Voir la notice de l'article provenant de la source Cambridge University Press

We define sets with finitely ramified cell structure, which are generalizations of post-critically finite self-similar sets introduced by Kigami and of fractafolds introduced by Strichartz. In general, we do not assume even local self-similarity, and allow countably many cells connected at each junction point. In particular, we consider post-critically infinite fractals.

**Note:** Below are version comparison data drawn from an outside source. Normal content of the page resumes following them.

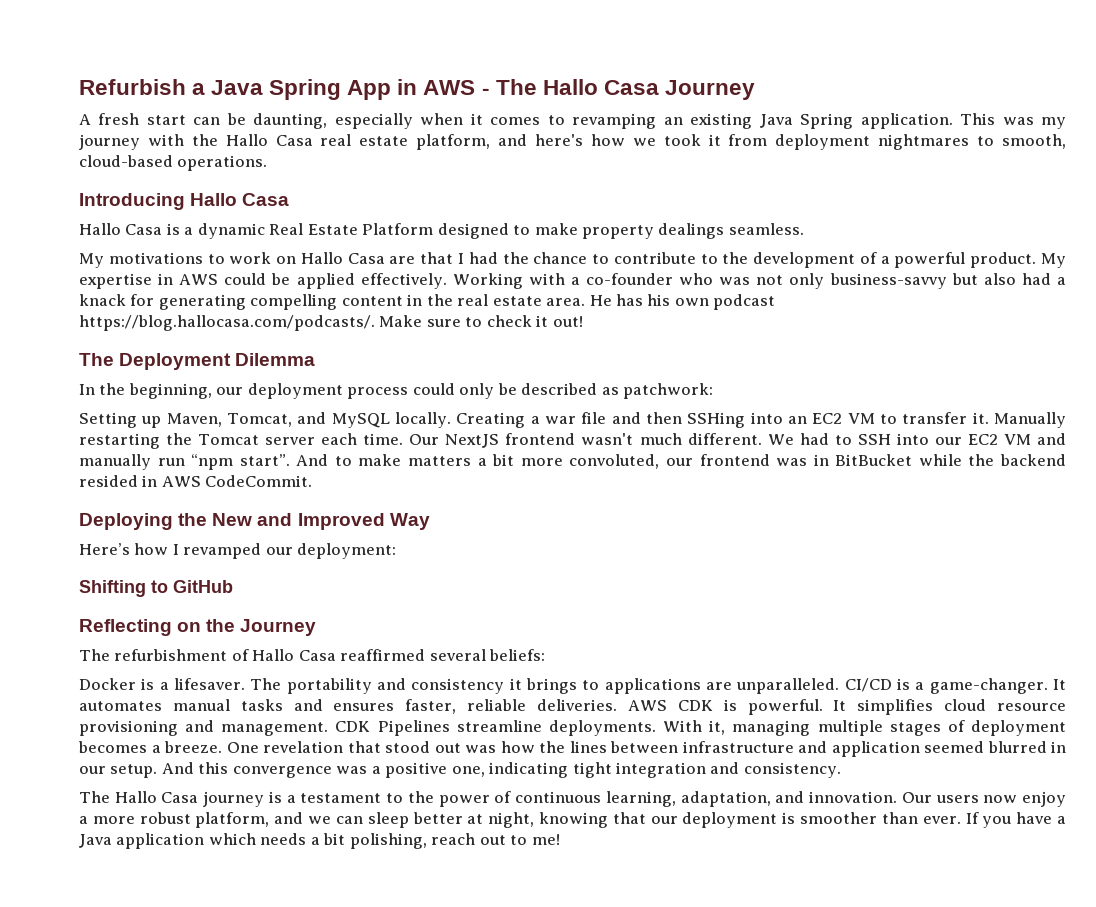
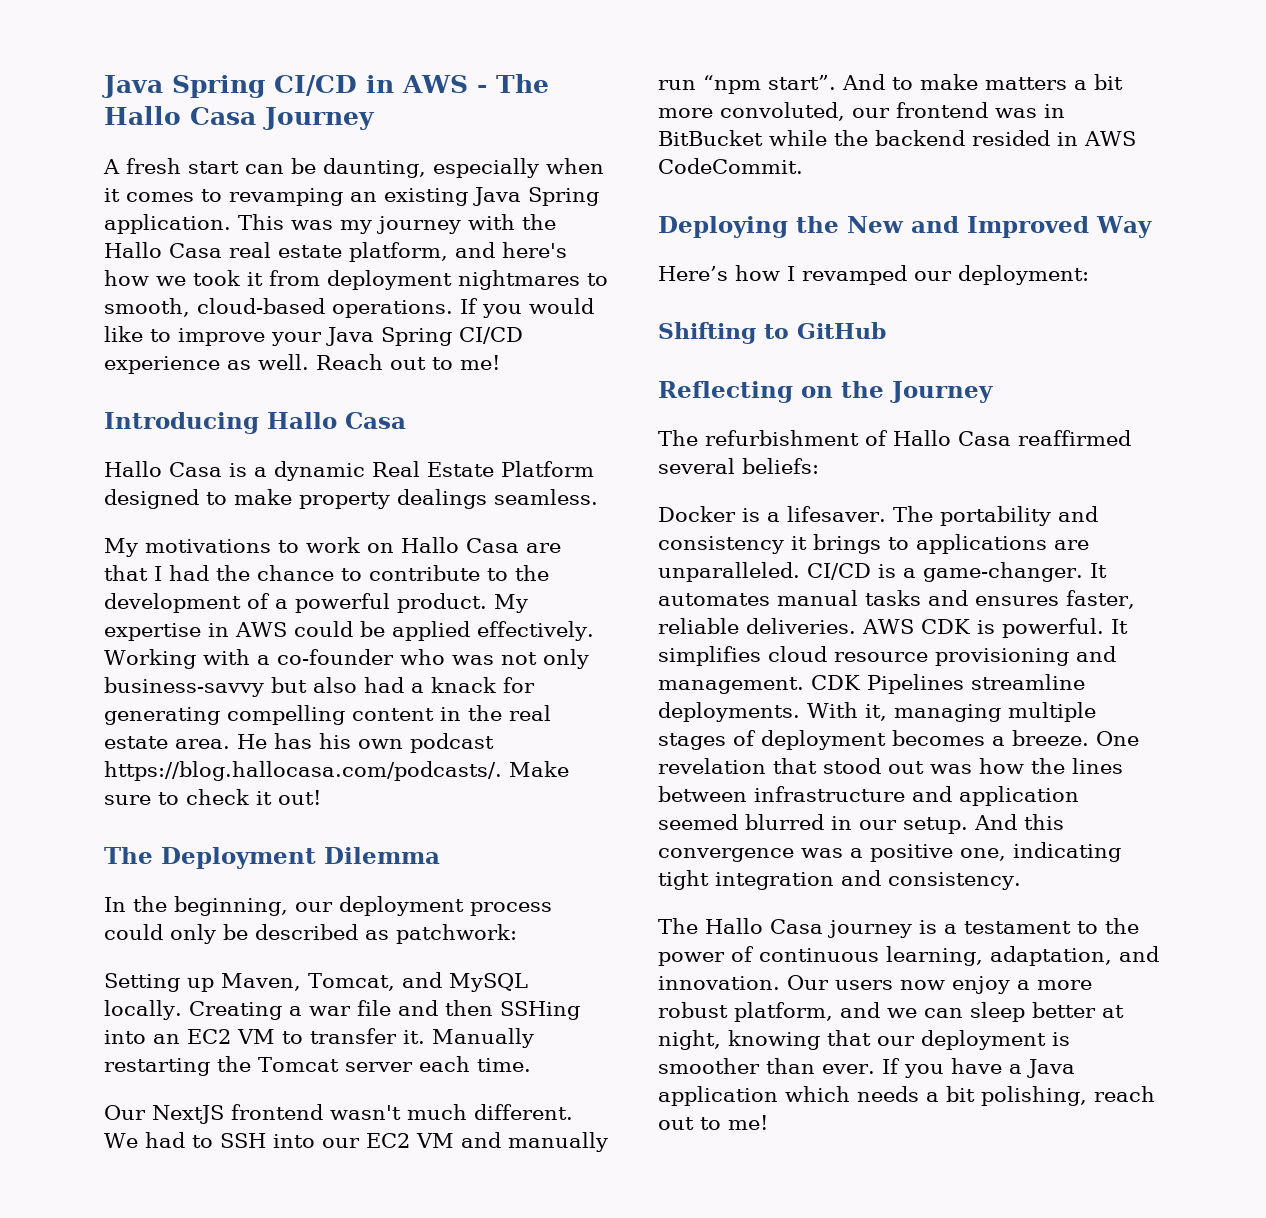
- Refurbish a Java Spring App in AWS - The Hallo Casa Journey
+ Java Spring CI/CD in AWS - The Hallo Casa Journey
+ If you would like to improve your Java Spring CI/CD experience as well. Reach out to me!
- Manually restarting the Tomcat server each time. Our NextJS frontend wasn't much different.
+ Manually restarting the Tomcat server each time.
+ Our NextJS frontend wasn't much different.

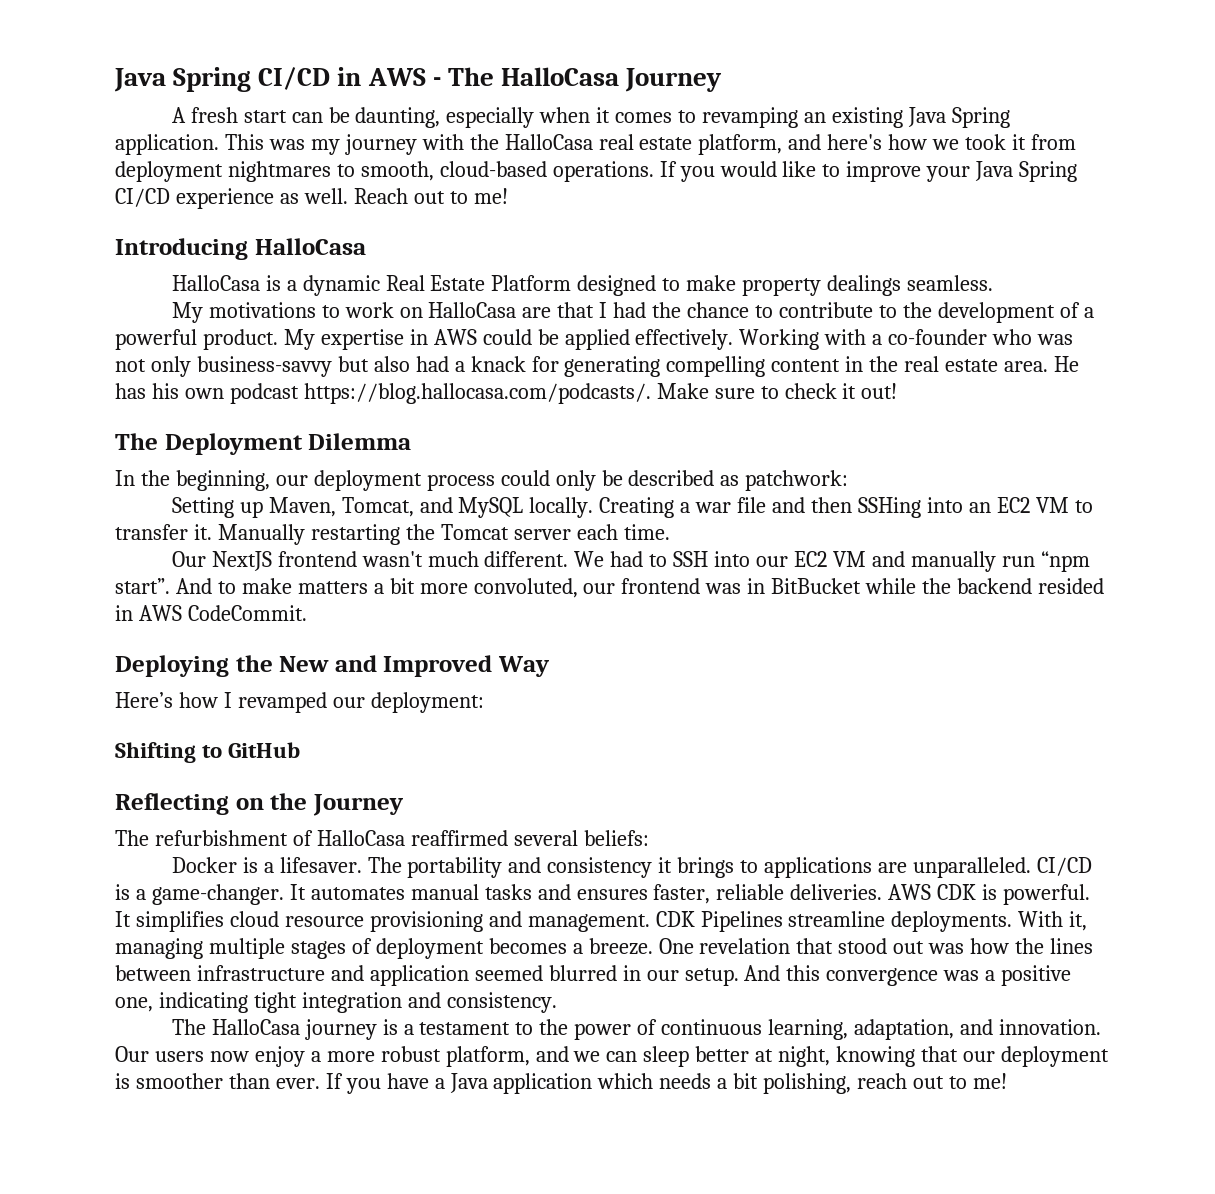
- Java Spring CI/CD in AWS - The Hallo Casa Journey
+ Java Spring CI/CD in AWS - The HalloCasa Journey
- This was my journey with the Hallo Casa real estate platform, and here's how we took it from deployment nightmares to smooth, cloud-based operations.
+ This was my journey with the HalloCasa real estate platform, and here's how we took it from deployment nightmares to smooth, cloud-based operations.
- Introducing Hallo Casa
- Hallo Casa is a dynamic Real Estate Platform designed to make property dealings seamless.
+ Introducing HalloCasa
+ HalloCasa is a dynamic Real Estate Platform designed to make property dealings seamless.
- My motivations to work on Hallo Casa are that I had the chance to contribute to the development of a powerful product.
+ My motivations to work on HalloCasa are that I had the chance to contribute to the development of a powerful product.
- The refurbishment of Hallo Casa reaffirmed several beliefs:
+ The refurbishment of HalloCasa reaffirmed several beliefs:
- The Hallo Casa journey is a testament to the power of continuous learning, adaptation, and innovation.
+ The HalloCasa journey is a testament to the power of continuous learning, adaptation, and innovation.

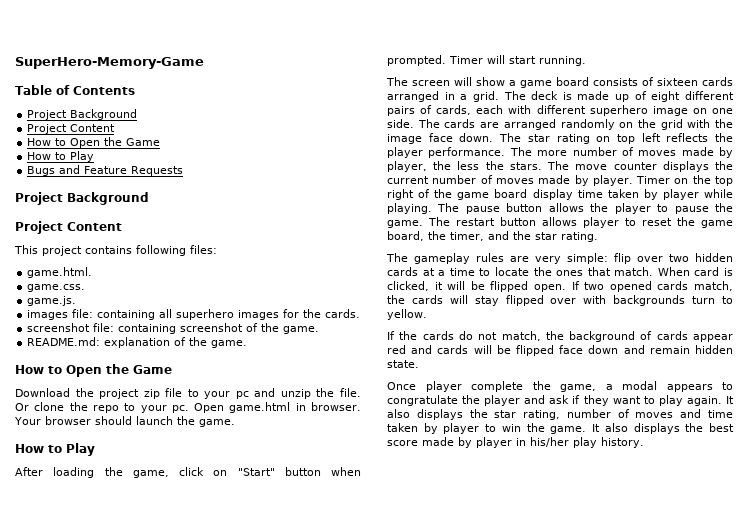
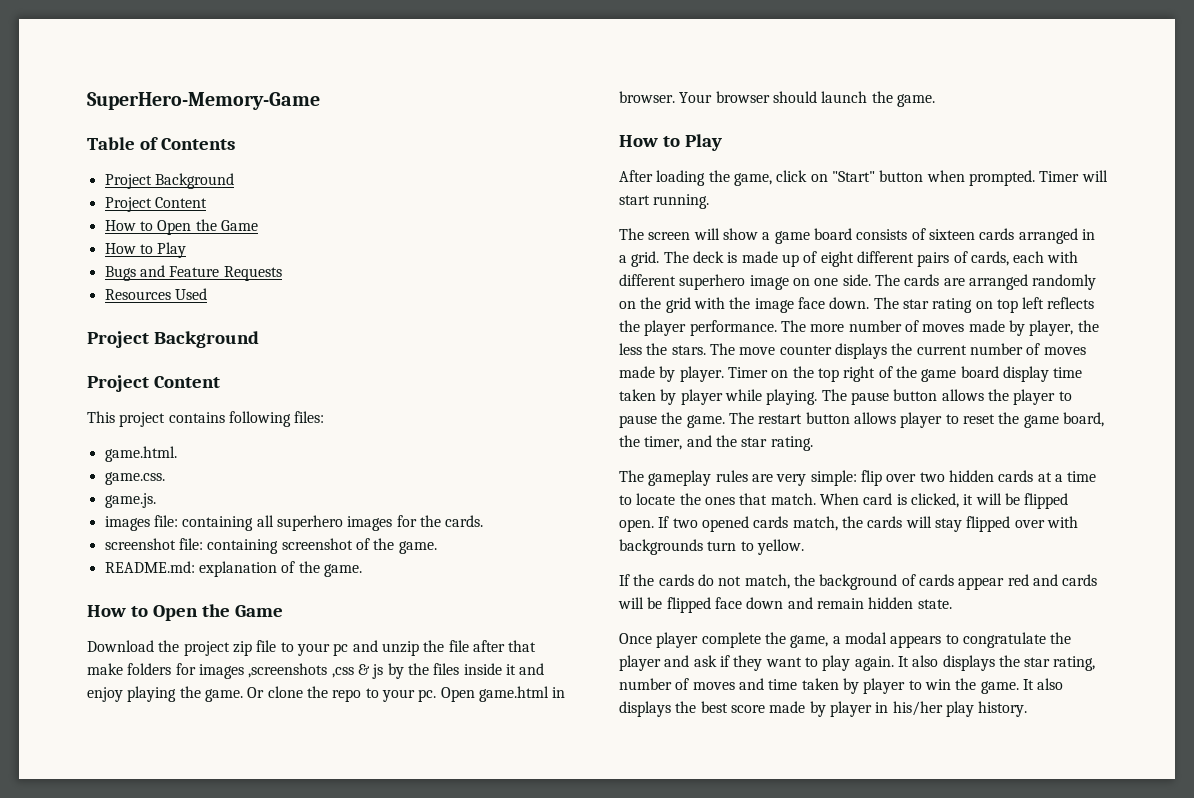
+ Resources Used
- Download the project zip file to your pc and unzip the file.
+ Download the project zip file to your pc and unzip the file after that make folders for images ,screenshots ,css & js by the files inside it and enjoy playing the game.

We prove that if Kigami’s resistance form satisfies certain assumptions, then there exists a weak Riemannian metric such that the energy can be expressed as the integral of the norm squared of a weak gradient with respect to an energy measure. Furthermore, we prove that if such a set can be homeomorphically represented in harmonic coordinates, then for smooth functions the weak gradient can be replaced by the usual gradient. We also prove a simple formula for the energy measure Laplacian in harmonic coordinates.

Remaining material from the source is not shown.